While Michigan theaters, gym, and bowling alleys bleed out on the floor of the state’s economy, Governor Whitmer says she is still determining whether the state can safely allow these businesses to reopen. She said at her press conference Tuesday, “I’m not going to be bullied into making that decision. I’m going to follow the science, I’m going to work with Dr. Khaldun, but we are looking very closely at those businesses that have been closed for the duration to determine if those protocols are there and if the seven-day averages and the number of positive cases per million per day would support doing a little bit more on those fronts,” Whitmer said.

High school sports

The Representative Council of the Michigan High School Athletic Association approved competition across only the northern portions of the state in girls volleyball, boys soccer, girls swimming and diving.

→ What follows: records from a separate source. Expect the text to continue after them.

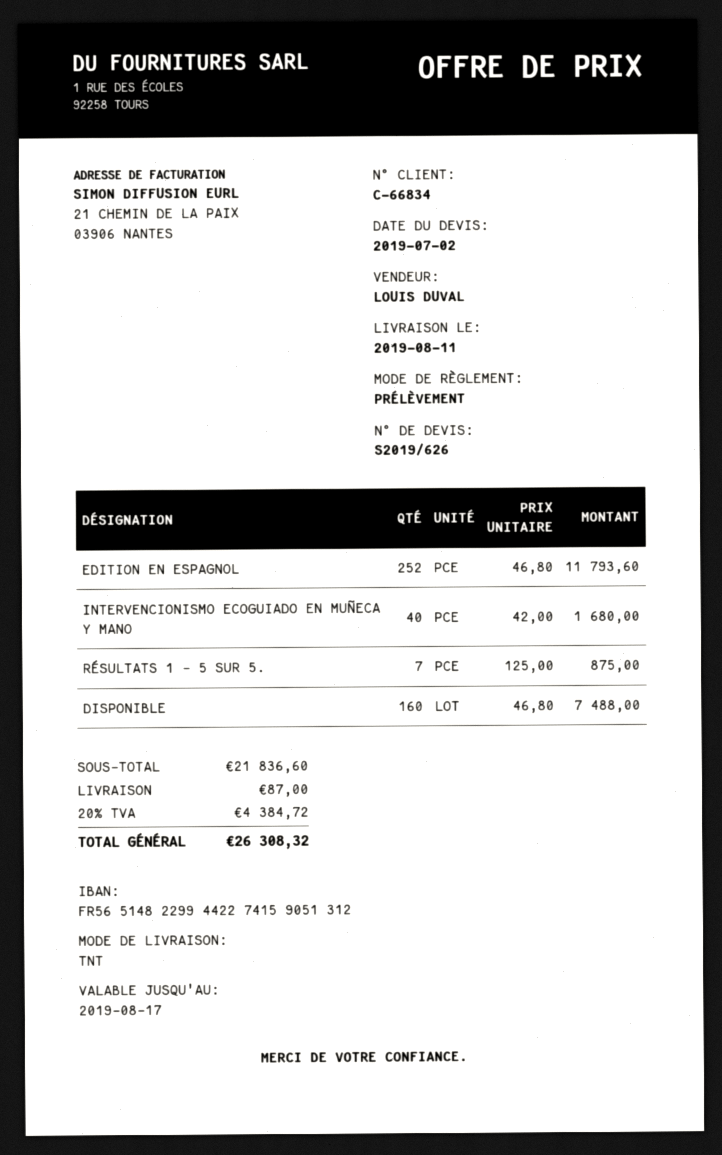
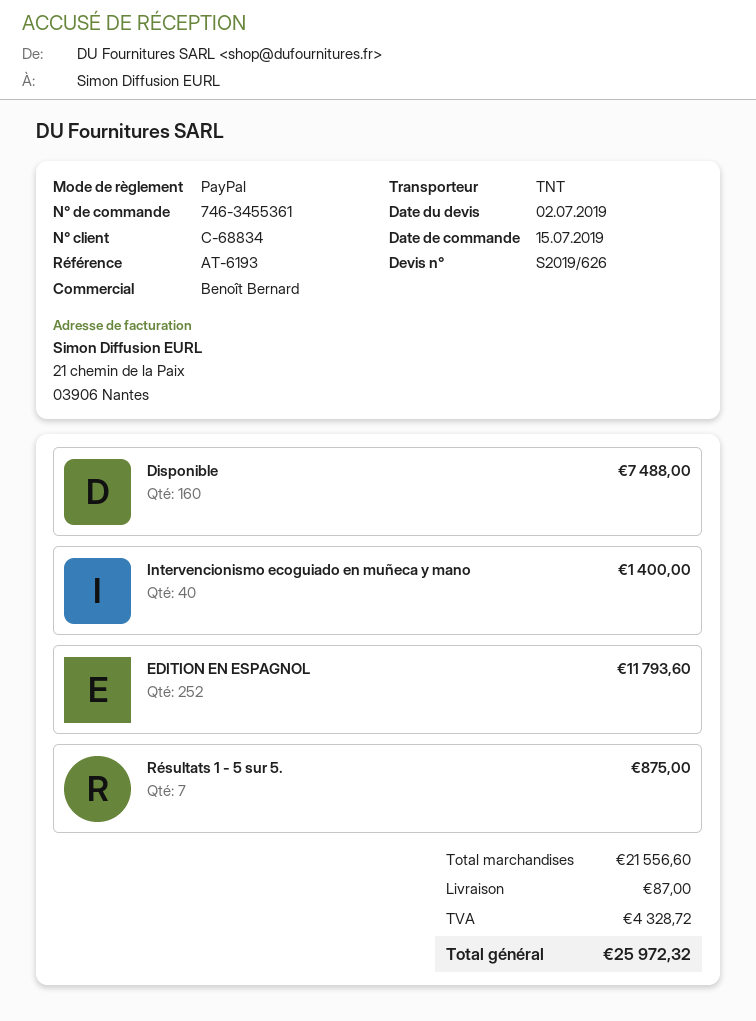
customer number: C-66834 -> C-68834
sales rep: LOUIS DUVAL -> Benoît Bernard
payment method: direct debit -> PayPal
INTERVENCIONISMO ECOGUIADO EN MUÑECA Y MANO: 40 for 1680.00 -> 40 for 1400.00
subtotal: 21836.60 -> 21556.60
tax: 4384.72 -> 4328.72
total: 26308.32 -> 25972.32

MHSAA executive director Mark Uyl said schools in all other regions (which include all of Southwest Michigan) may continue outdoor practice, pending further guidance from the governor’s office allowing for the opening of indoor facilities and physical distancing while competing in those areas.

National level sports

Last weekend the world viewed a belated version of the “Greatest Spectacle in Racing” with the rescheduled empty-stands running of the Indianapolis 500. Fans will have to wait until next year to see all the facility updates in person that new track owner Roger Penske has provided.

The PGA continues to play with only golfers and minimal crew. The NBA and NHL are having great success with the “bubble” approach with hockey and basketball enjoying uninterrupted empty-stadium play thus far. Major League Baseball continues to struggle with over 30 games ill-affected by the pandemic since the restart of the MLB season.

Back to School

As Tri-Cities schools draw closer to opening on August 31, those schools and colleges that opened last week have seen a rather bumpy road so far.

The Michigan Department of Public Health has identified 14 COVID-19 outbreaks in schools including K-12 and universities. (Outbreak is defined as 2 or more cases from a single source.) One in Region 1, which is in central and central southern Michigan; eight in Region 2S, which includes part of Detroit and Ann Arbor; two in Region 2N, which includes part of Detroit and Pontiac; and three in Region 3, which including Saginaw and Flint.

An initially reported 32 cases at Central Michigan University quickly jumped to 85 confirmed cases in less than a week, while Hope College also reports 38 cases. Similar spread is appearing nationally with over 500 cases reported by The University of Alabama’s Crimson Tide alone, jeopardizing the entire fall schedule in Tuscaloosa.

School administrators blame large off-campus parties and in some instances have suspended students for their actions. Others criticize the administrators for their lack of vision and preparation for what many feel was inevitable when a large group of students, many of which away from home for the first time, are thrust into the college environment with a predictable youthful proclivity for poor decision-making.